O Último Capítulo
Título Original: "The Fountain" (2006) Realização: Ryan Fleck Argumento: Ryan Fleck & Anna Boden Actores: Hugh Jackman - Tomas/Tommy/Dr. Tom Creo Rachel Weisz - Rainha Isabel/Izzi Creo Ellen Burstyn - Dr. Lillian Guzetti Mark Margolis - Avila |
Com apenas dois filmes, Darren Aronofsky tornou-se, para muitos, num dos novos realizadores norte-americanos mais entusiasmantes dos últimos anos, com uma linguagem própria e experimental mas quase sempre mais hipnótica do que hermética.
Na sua promissora primeira obra, Pi (1998), deu provas de talento, ainda que com alguns desequilíbrios, mas foi o trabalho seguinte, A Vida não é um Sonho (2000), que o colocou decididamente como um nome a seguir com atenção, ou não fosse esse um dos melhores e mais alucinantes filmes desta década.
Percebe-se, por isso, que fosse muita a expectativa em redor de O Último Capítulo, terceiro opus do rapaz-prodígio que, se por um lado confirma a sua singularidade, também se arrisca a ser o que lhe garantirá mais detractores. A estreia mundial no Festival de Veneza foi disso sintomática, gerando mais rejeição do que adesão, e vendo o filme não se estranha que este seja um dos que despoleta reacções muito extremadas.
Ensaio sobre as interligações entre o amor e a morte, a película volta a juntar o realizador a propostas atípicas e arriscadas, centrando-se num romance de um casal que se dilui em três contextos espaciais e temporais diferentes: um na Espanha do século XVI, outro nos EUA dos dias de hoje e um terceiro num plano astral, durante uma época não identificada. Este último será talvez o que mais contribui para que o filme ganhe alguns ódios viscerais ou, pelo menos, olhares de soslaio, uma vez que é o que contém as sequências mais abstractas e de considerável carga simbólica, por vezes resvalando para uma duvidosa fusão de misticismo zen e new age difícil de digerir.
Será, no entanto, injusto ignorar os méritos do filme devido a ocasionais cenas algo pomposas e insufladas, em que Aronofsky se deslumbra com os seus virtuosismos e se arrisca a deixar de fora o espectador. Apesar da notável intensidade plástica que emana de O Último Capítulo nem sempre estar ao serviço da narrativa, gera momentos onde este passa de experiência cinematográfica a sensorial, sendo dominado por uma rara e desconcertante energia. A espessura cromática dos tons com variações de dourados potencia imagens de inegável beleza, onde o jovem realizador volta a confirmar-se como um excepcional e imaginativo esteta, criador de um universo fascinante.
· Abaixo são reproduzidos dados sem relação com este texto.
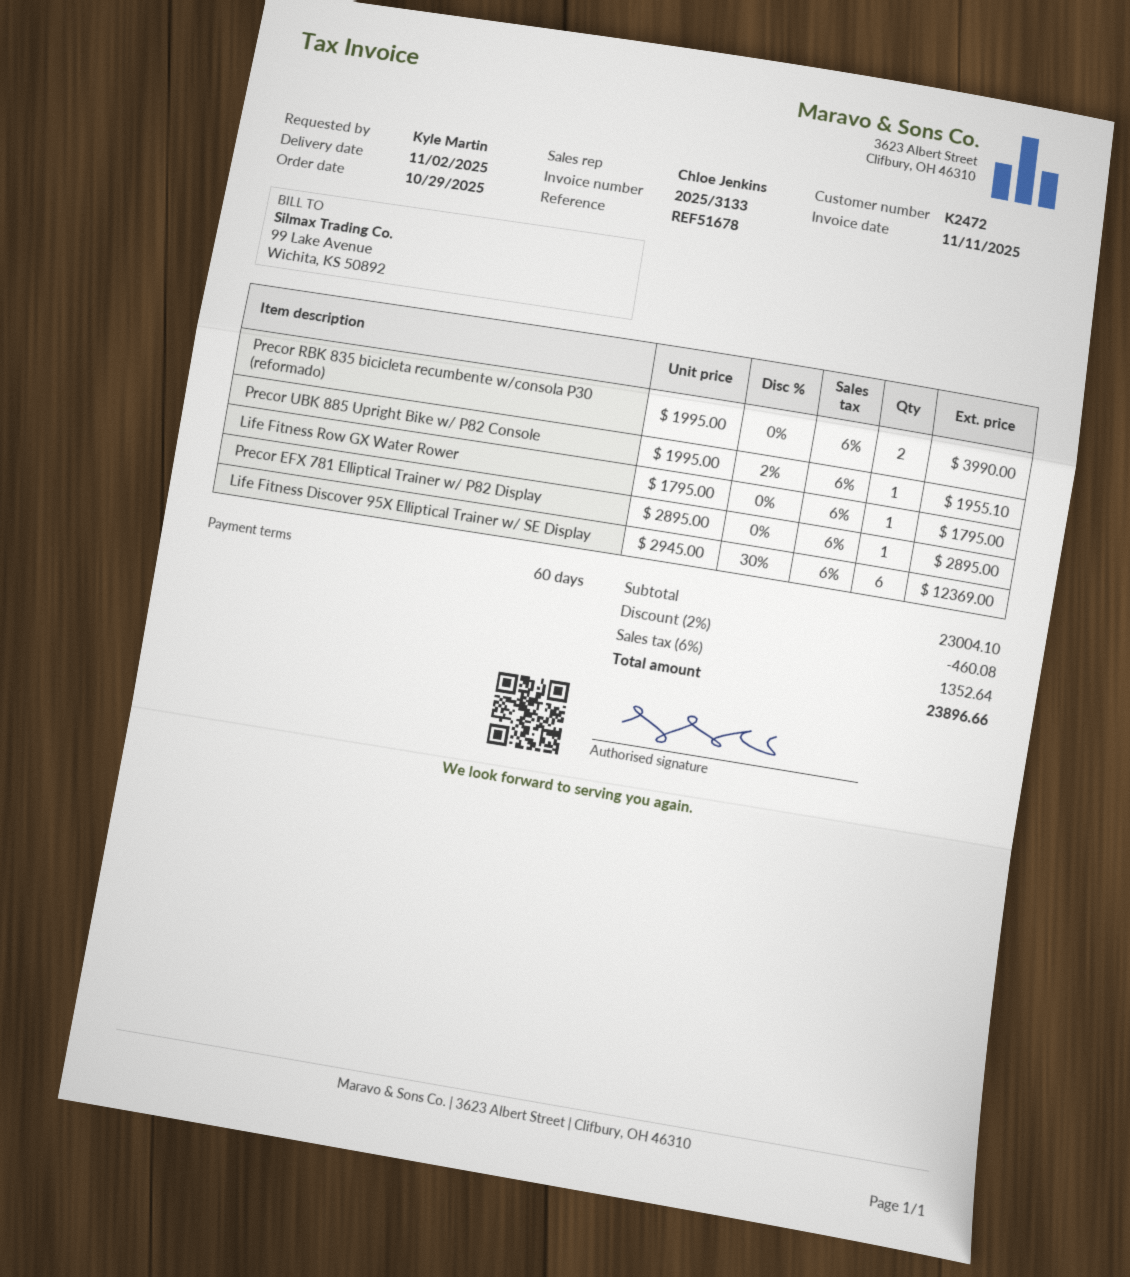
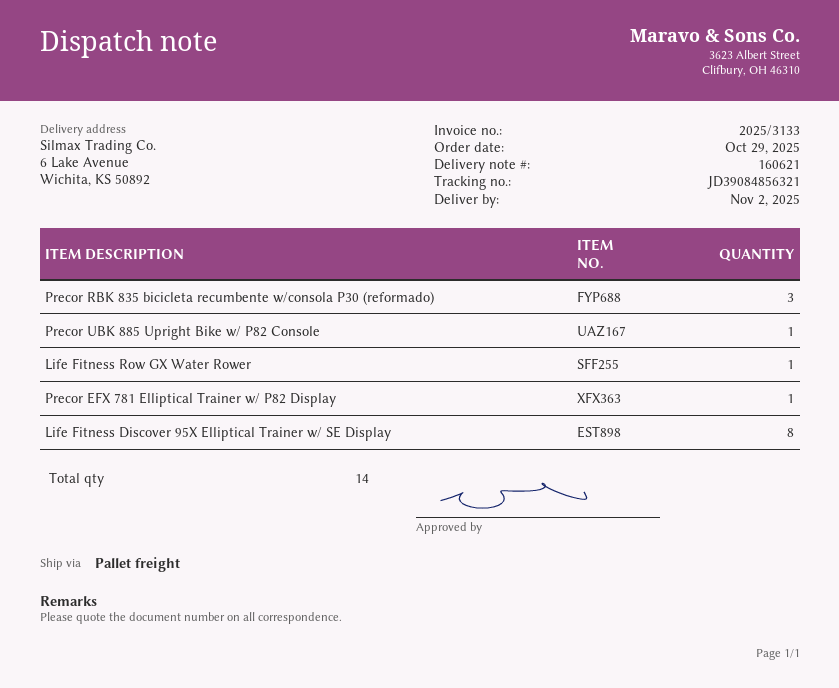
Precor RBK 835 bicicleta recumbente w/consola P30 (reformado): 2 -> 3
Life Fitness Discover 95X Elliptical Trainer w/ SE Display: 6 -> 8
Felizmente, o filme não vale só pela sua minúcia visual mas debruça-se numa história de amor épica e absorvente, onde a continuidade da relação de um casal surge ameaçava pelo medo, raiva e obsessão despoletados pela sugestão da morte. O duo protagonista revela uma entrega invulgar, partilhando uma química palpável e dando ao filme uma forte densidade emocional. Rachel Weisz demonstra que a excelente interpretação em O Fiel Jardineiro não foi um acaso e volta a compor uma personagem com a qual é difícil não sentir empatia, mas é Hugh Jackman quem mais surpreende, expondo um impressionante romantismo magoado a milhas dos seus mornos desempenhos recentes em Scoop ou O Terceiro Passo.
Clint Mansell, habitual colaborador, volta a encarregar-se da banda-sonora mas afasta-se do drum n' bass de Pi e da união de violinos e electrónica de A Vida não é um Sonho, enveredando antes por sonoridades mais serenas e etéreas onde o piano obtém grande parte do protagonismo. Os Mogwai e o Kronos Quartet também contribuem e o resultado convence, o que não é pouco tendo em conta a importância que a música adquire nos filmes de Aronofsky, sendo muito mais do que um mero adorno da imagem.
O Último Capítulo poderá ficar aquém do admirável marco que muitos esperariam (incluindo o realizador), mas tem méritos que compensam plenamente ocasionais escorregões de auto-indulgência e exibicionismo. Afinal, poucos filmes surgidos nos últimos tempos podem orgulhar-se de serem tão desafiantes e de contarem com uma carga poética tão vincada, assim como não serão muitos os novos realizadores que possam consagrar-se já como autores tão peculiares e interessantes como Aronofsky.
® Gonçalo Sá
4 Comments:
Exacto, não é um marco mas é um regalo para os olhos, como todos os filmes do Aranhiço. E o motivo da árvore da vida era fascinante e bem trabalhado.
(esqueci-me de assinar)
Exacto, não é um marco mas é um regalo para os olhos, como todos os filmes do Aranhiço. E o motivo da árvore da vida era fascinante e bem trabalhado.
Flávio
www.a-bomba.blogspot.com
Sim, visualmente é um espanto. A narrativa é mais irregular mas não invalida que este seja um filme muito interessante e recomendável.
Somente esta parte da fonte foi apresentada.